If All You Know Is Testing, Every Bug Is a Test Gap

Heemeng Foo
The Startup
Published in
9 min readJan 25, 2021

A test professional’s take on “if all you have is a hammer, every problem looks like a nail”

Photo by Barn Images on Unsplash

What made me write this

One of the things I do at work is attend a weekly engineering post-mortem for high severity production issues that have occurred to lend my experience in looking at whether there were gaps in testing that could have prevented the issue. As any experienced engineer knows, not every production issue can be avoided “if we just had that test at pre-deploy” or is it always cost effective to implement that test (by cost, I include opportunity cost of delaying the release of the feature). At one such session, the team was struggling to find the test gap and I stepped in to explain that the gap was not with testing but monitoring.

That incident brought me back to all the times that, as a Test/QA/QE Manager I’ve had to confront this situation: in the past, when a bug showed up in production, I have been asked “where was the test gap?”. While well intention-ed, this leads to the test team adopting a defensive posture: OK, so there was an “escapee”, that means the set of test cases is incomplete, that means we have to add it in.

The problems with this are the following:

  • The reality is that the process of developing test cases is incomplete and fundamentally flawed. (Not that it is not useful. Lots of tools we use eg. CPI/GDP are flawed measures but nevertheless useful). I explain this in “Code reviews and unit tests: the bedrock of software quality” [1]. In a nutshell, there is no guarantee your test cases are complete because there is no guarantee that the requirements that the test cases are based on are complete.
  • This defensive posture and subsequent adding of new test cases leads to “Test Case Hoarding”. In “Why test suites fail — and how to avoid breakdowns”, Erik Fogg writes about what can happen when this strategy is taken to its logical conclusion: (a) test suites whose test results have so many false positives they become meaningless (b) the pile of test cases become so large nobody wants to update it, hence it becomes less and less useful as a source of truth over time.

The root cause of this approach is the lack of awareness of other aspects of engineering and which is best at solving different problems. In “What every test engineer needs to know about Observability” [3], I related my own personal experience of how an engineering team had used telemetry signals and CI/CD to test and validate fixes and how that had impressed me.

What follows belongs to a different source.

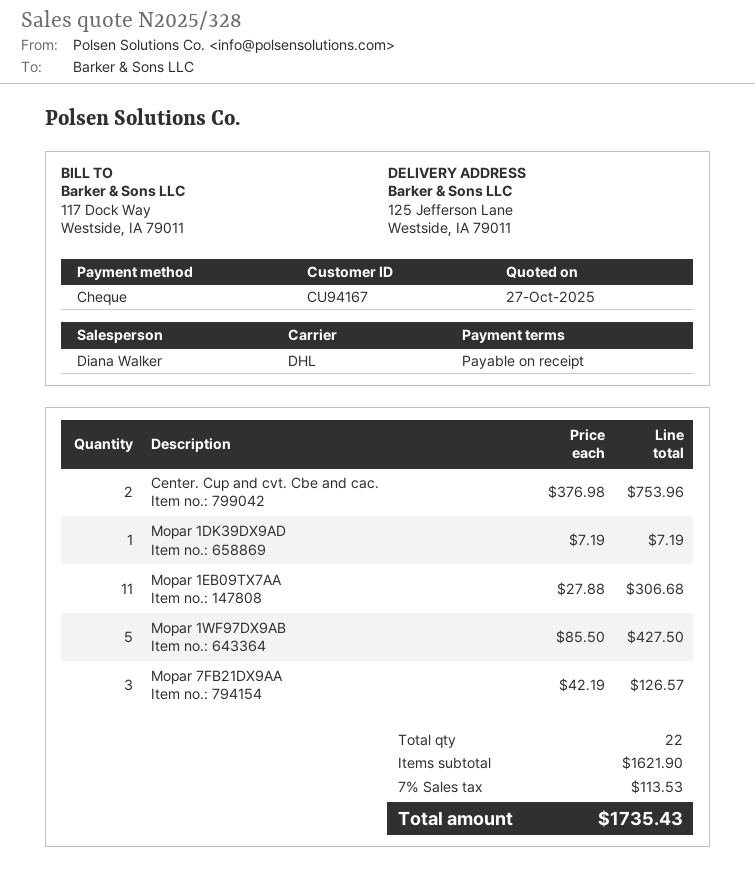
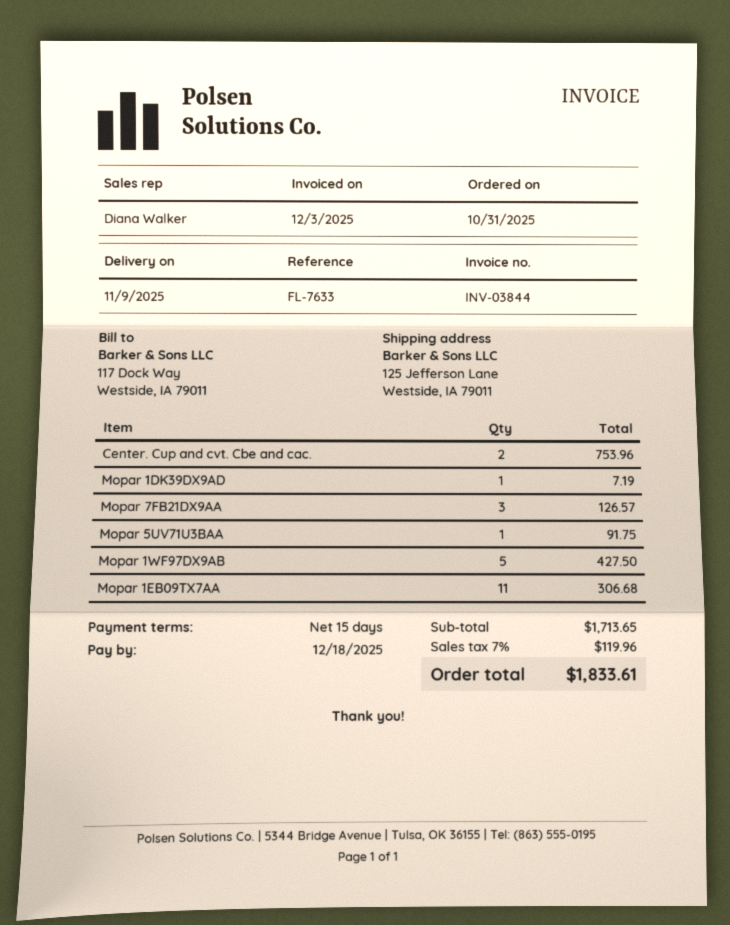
payment terms: on receipt -> 15 days
Mopar 5UV71U3BAA: none -> 1 for 91.75
subtotal: 1621.90 -> 1713.65
tax: 7% = 113.53 -> 7% = 119.96
total: 1735.43 -> 1833.61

Hence the point of this article: I hope that as test engineers, you will expand your horizons to learn more about other aspects of engineering in order for us to achieve better software quality. We need to enlarge our toolbox, or at least have a decent understanding of these tools, so that we are more able to use the most appropriate for each task.

“What? We have to learn so much? We already have exploratory testing, load testing, performance testing, mobile testing, security testing, testing-in-production etc to learn and you’re advocating we pick up dev and devops skills as well?”. Well yes, but to be fair I also advocate that developers also pick up testing (see [4]). Also as I described in [3], cloud based SaSS tools are getting easier and easier to configure and use and there are a ton of resources online eg. Stack Overflow and Medium, that you can quickly learn how to work with these capabilities.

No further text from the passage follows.